── EXTRACTED INFORMATION ──

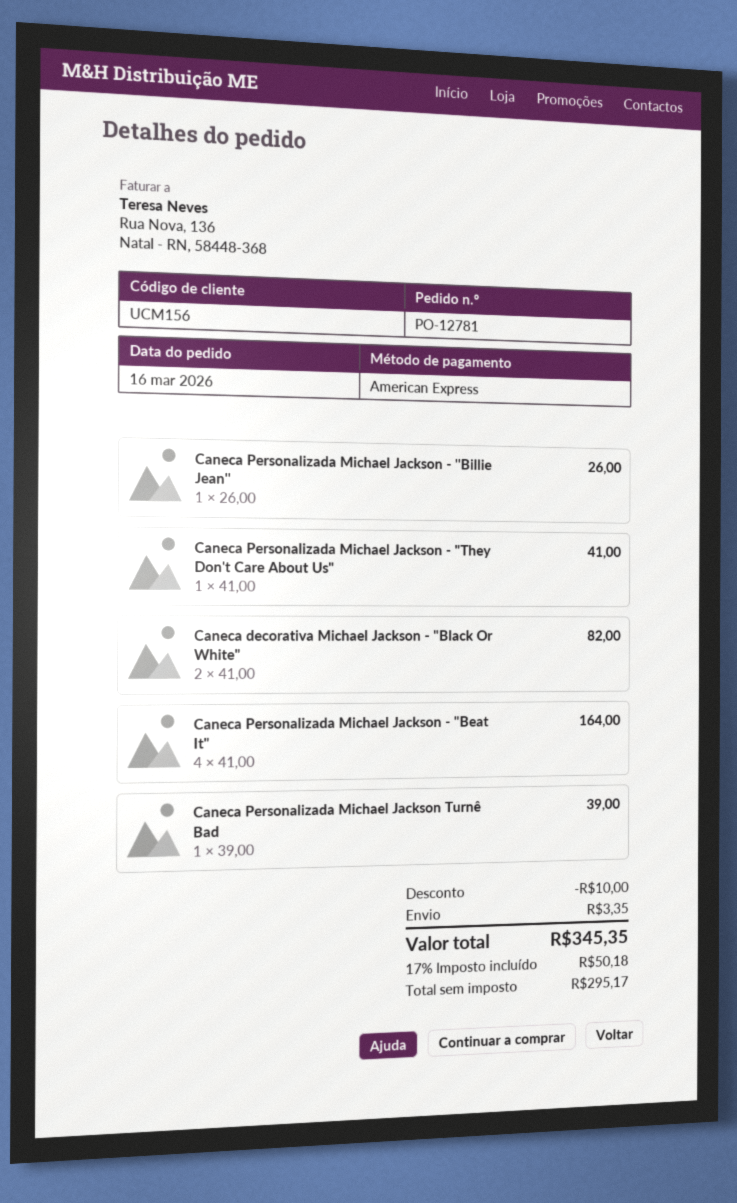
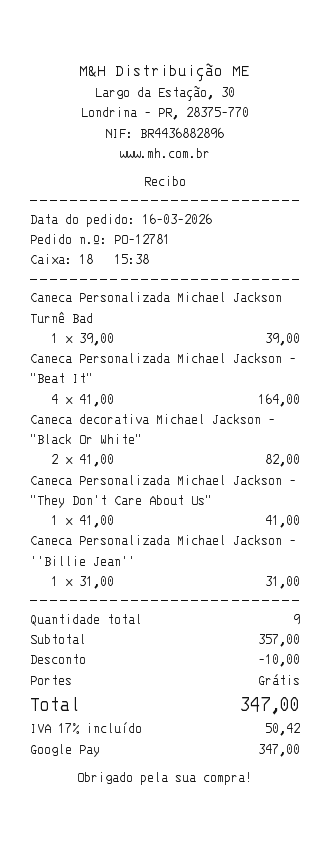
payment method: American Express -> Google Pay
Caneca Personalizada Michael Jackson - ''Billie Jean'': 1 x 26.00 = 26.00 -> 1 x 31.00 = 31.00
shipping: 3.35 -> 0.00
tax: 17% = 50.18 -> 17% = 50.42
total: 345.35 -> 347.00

───
── EXTRACTED INFORMATION ──

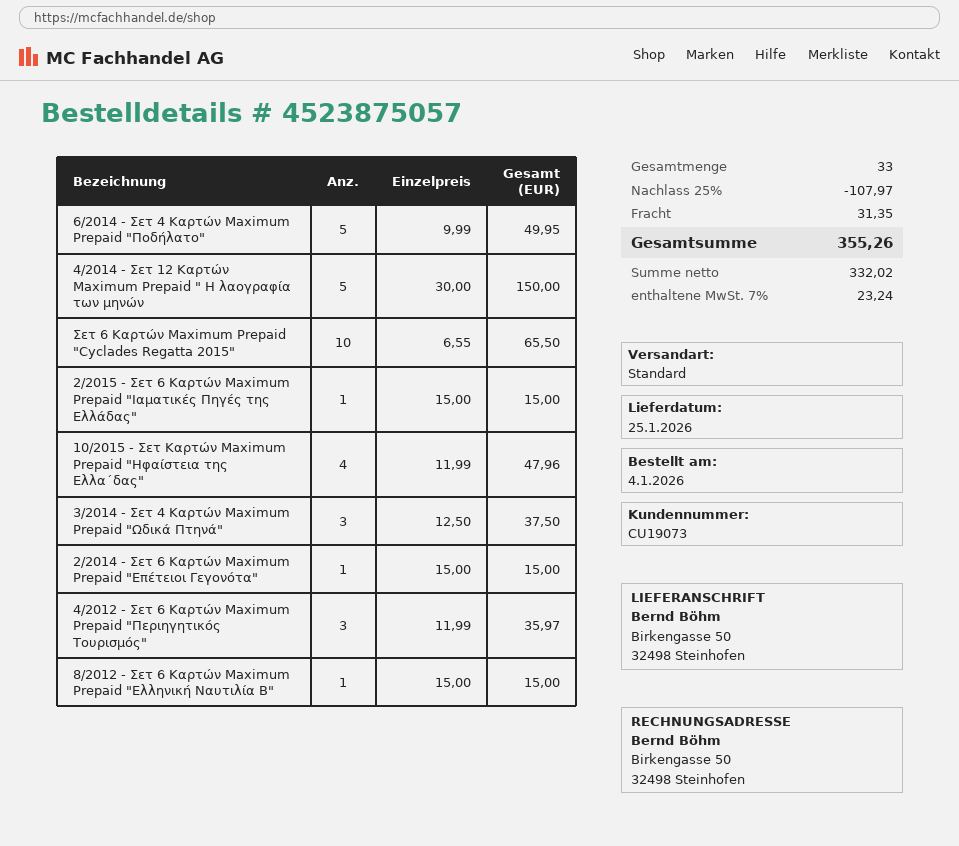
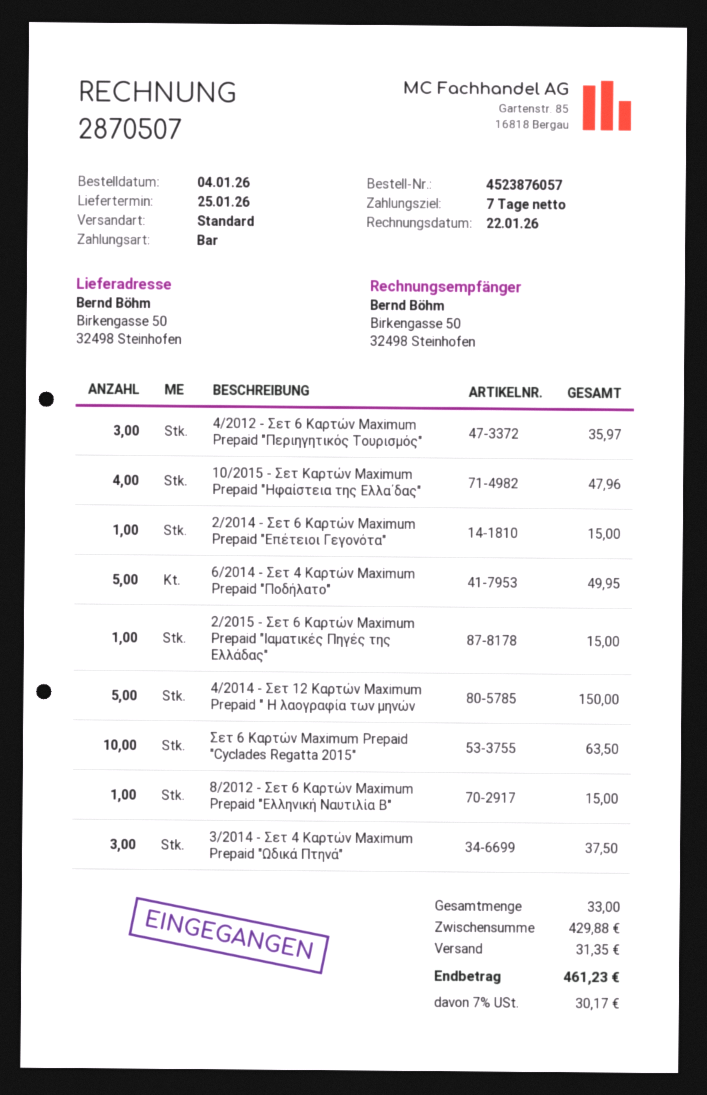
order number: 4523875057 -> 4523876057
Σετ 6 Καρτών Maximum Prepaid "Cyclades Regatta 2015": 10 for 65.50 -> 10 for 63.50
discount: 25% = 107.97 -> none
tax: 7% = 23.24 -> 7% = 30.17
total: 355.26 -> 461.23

───

» **EXERCISE PROMPT**: Would you please return all lines of the data that include the word "total"?

» **RESPONSE**:
total: 345.35 -> 347.00
total: 355.26 -> 461.23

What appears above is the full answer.